═══ MATERIAL SHOWN ═══
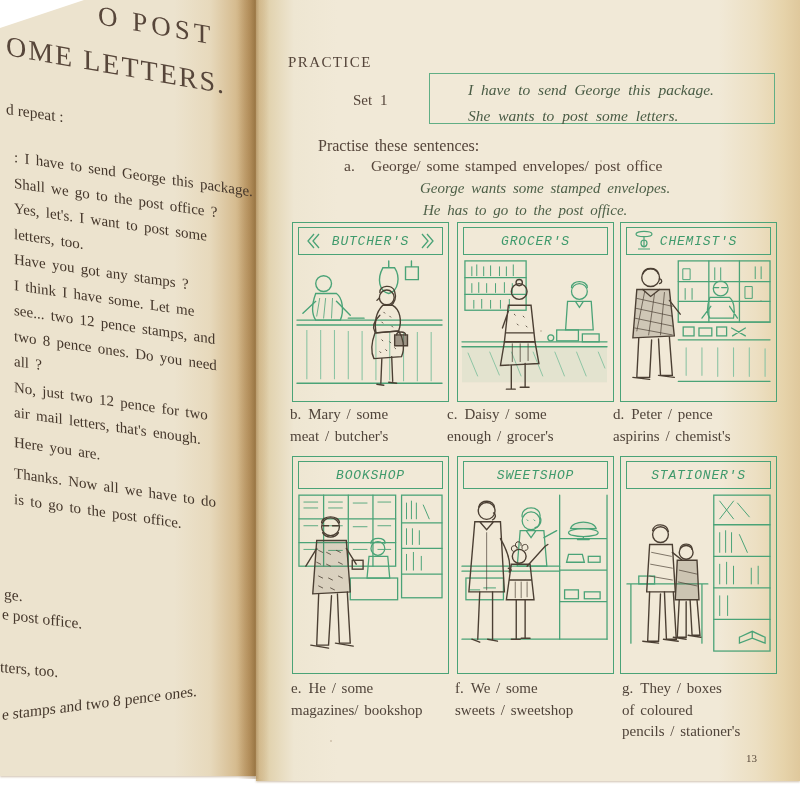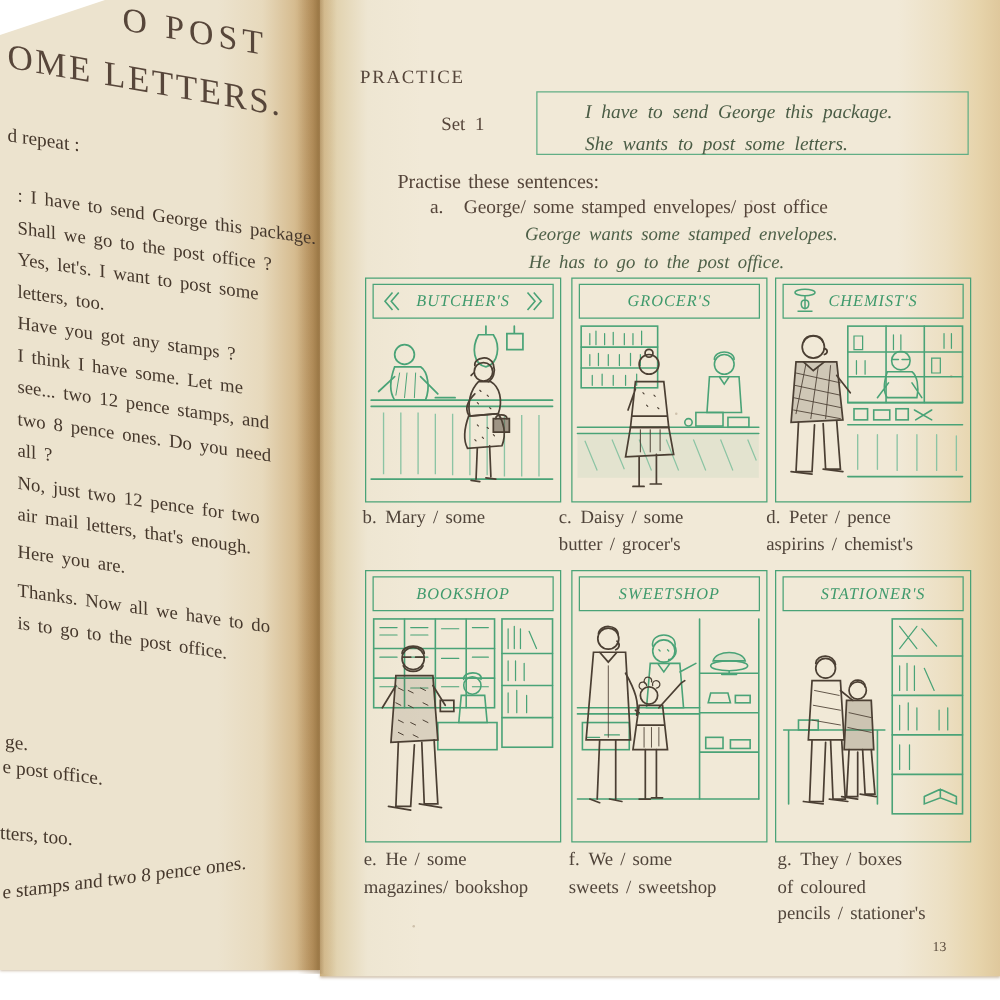--- a/index.html
+++ b/index.html
@@ -43,21 +43,21 @@
   .ex-box-line{position:absolute;left:38px;font-style:italic;font-size:15.5px;word-spacing:4px;color:#4a5c45;white-space:nowrap;}
   .ebl1{top:7px;} .ebl2{top:33px;}
   .rp-instruction{left:318px;top:137px;font-size:16px;word-spacing:2px;}
   .rp-item-letter{left:344px;top:157px;font-size:15.5px;}
   .rp-item-prompt{left:371px;top:157px;font-size:15.5px;word-spacing:2px;white-space:nowrap;}
   .rp-ital{font-style:italic;font-size:15px;word-spacing:3px;color:#4e6048;white-space:nowrap;}
   .it1{left:420px;top:180px;} .it2{left:423px;top:202px;}
   .rp-pagenum{left:746px;top:752px;font-size:11px;color:#5a4b3d;}
 
   
-  .panel{position:absolute;border:1.4px solid #4aa377;}
+  .panel{position:absolute;border:1.4px solid #4aa377;font-family:Liberation Mono, monospace;}
   .panel-header{position:absolute;left:5px;right:5px;top:4px;height:26px;border:1.3px solid #4aa377;
     display:flex;align-items:center;justify-content:center;}
   .panel-label{font-style:italic;font-size:13px;letter-spacing:.8px;color:#3f9a6c;white-space:nowrap;}
   .chev{position:absolute;top:3px;} .chev-l{left:6px;} .chev-r{right:6px;}
   .pharm{position:absolute;left:6px;top:1px;}
   .scene{position:absolute;left:2px;top:35px;}
 
   
   .caption{position:absolute;font-size:15px;line-height:21.5px;color:#50443a;word-spacing:2px;font-family:Liberation Serif, serif;}
   .cap-letter{margin-right:7px;}
@@ -215,25 +215,26 @@
         <path d="M14,40 l36,8 M13,50 l37,8 M12,60 l38,8 M12,70 l38,7 M22,33 l-8,40 M32,35 l-6,42 M42,34 l-4,43" stroke-width=".7"></path>
         <path d="M47,42 L58,56"></path>
         <path d="M16,80 L14,120 H27 L29,82 M36,81 L38,118 H50 L47,79"></path>
         <path d="M10,120 l17,2 M36,118 l16,2"></path>
       </g>
     </svg>
   </div>
 
   <div class="caption" style="left:290px;top:404px;width:150px;">
     <span class="cap-line"><span class="cap-letter">b.</span><span>Mary / some</span></span>
+    <span class="cap-line">meat / butcher's</span>
     <span class="cap-line"></span>
   </div>
   <div class="caption" style="left:447px;top:404px;width:155px;">
     <span class="cap-line"><span class="cap-letter">c.</span><span>Daisy / some</span></span>
-    <span class="cap-line">butter / grocer's</span>
+    <span class="cap-line">enough / grocer's</span>
     <span class="cap-line"></span>
   </div>
   <div class="caption" style="left:613px;top:404px;width:162px;">
     <span class="cap-line"><span class="cap-letter">d.</span><span>Peter / pence</span></span>
     <span class="cap-line">aspirins / chemist's</span>
     <span class="cap-line"></span>
   </div>
 
   <div class="panel" style="left:292px;top:456px;width:155px;height:216px;">
     <div class="panel-header">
═══
* PROBLEM REQUIREMENTS *
The entire listing above is to be copied exactly, with all pictures omitted.

* REPLY *
--- a/index.html
+++ b/index.html
@@ -43,21 +43,21 @@
   .ex-box-line{position:absolute;left:38px;font-style:italic;font-size:15.5px;word-spacing:4px;color:#4a5c45;white-space:nowrap;}
   .ebl1{top:7px;} .ebl2{top:33px;}
   .rp-instruction{left:318px;top:137px;font-size:16px;word-spacing:2px;}
   .rp-item-letter{left:344px;top:157px;font-size:15.5px;}
   .rp-item-prompt{left:371px;top:157px;font-size:15.5px;word-spacing:2px;white-space:nowrap;}
   .rp-ital{font-style:italic;font-size:15px;word-spacing:3px;color:#4e6048;white-space:nowrap;}
   .it1{left:420px;top:180px;} .it2{left:423px;top:202px;}
   .rp-pagenum{left:746px;top:752px;font-size:11px;color:#5a4b3d;}
 
   
-  .panel{position:absolute;border:1.4px solid #4aa377;}
+  .panel{position:absolute;border:1.4px solid #4aa377;font-family:Liberation Mono, monospace;}
   .panel-header{position:absolute;left:5px;right:5px;top:4px;height:26px;border:1.3px solid #4aa377;
     display:flex;align-items:center;justify-content:center;}
   .panel-label{font-style:italic;font-size:13px;letter-spacing:.8px;color:#3f9a6c;white-space:nowrap;}
   .chev{position:absolute;top:3px;} .chev-l{left:6px;} .chev-r{right:6px;}
   .pharm{position:absolute;left:6px;top:1px;}
   .scene{position:absolute;left:2px;top:35px;}
 
   
   .caption{position:absolute;font-size:15px;line-height:21.5px;color:#50443a;word-spacing:2px;font-family:Liberation Serif, serif;}
   .cap-letter{margin-right:7px;}
@@ -215,25 +215,26 @@
         <path d="M14,40 l36,8 M13,50 l37,8 M12,60 l38,8 M12,70 l38,7 M22,33 l-8,40 M32,35 l-6,42 M42,34 l-4,43" stroke-width=".7"></path>
         <path d="M47,42 L58,56"></path>
         <path d="M16,80 L14,120 H27 L29,82 M36,81 L38,118 H50 L47,79"></path>
         <path d="M10,120 l17,2 M36,118 l16,2"></path>
       </g>
     </svg>
   </div>
 
   <div class="caption" style="left:290px;top:404px;width:150px;">
     <span class="cap-line"><span class="cap-letter">b.</span><span>Mary / some</span></span>
+    <span class="cap-line">meat / butcher's</span>
     <span class="cap-line"></span>
   </div>
   <div class="caption" style="left:447px;top:404px;width:155px;">
     <span class="cap-line"><span class="cap-letter">c.</span><span>Daisy / some</span></span>
-    <span class="cap-line">butter / grocer's</span>
+    <span class="cap-line">enough / grocer's</span>
     <span class="cap-line"></span>
   </div>
   <div class="caption" style="left:613px;top:404px;width:162px;">
     <span class="cap-line"><span class="cap-letter">d.</span><span>Peter / pence</span></span>
     <span class="cap-line">aspirins / chemist's</span>
     <span class="cap-line"></span>
   </div>
 
   <div class="panel" style="left:292px;top:456px;width:155px;height:216px;">
     <div class="panel-header">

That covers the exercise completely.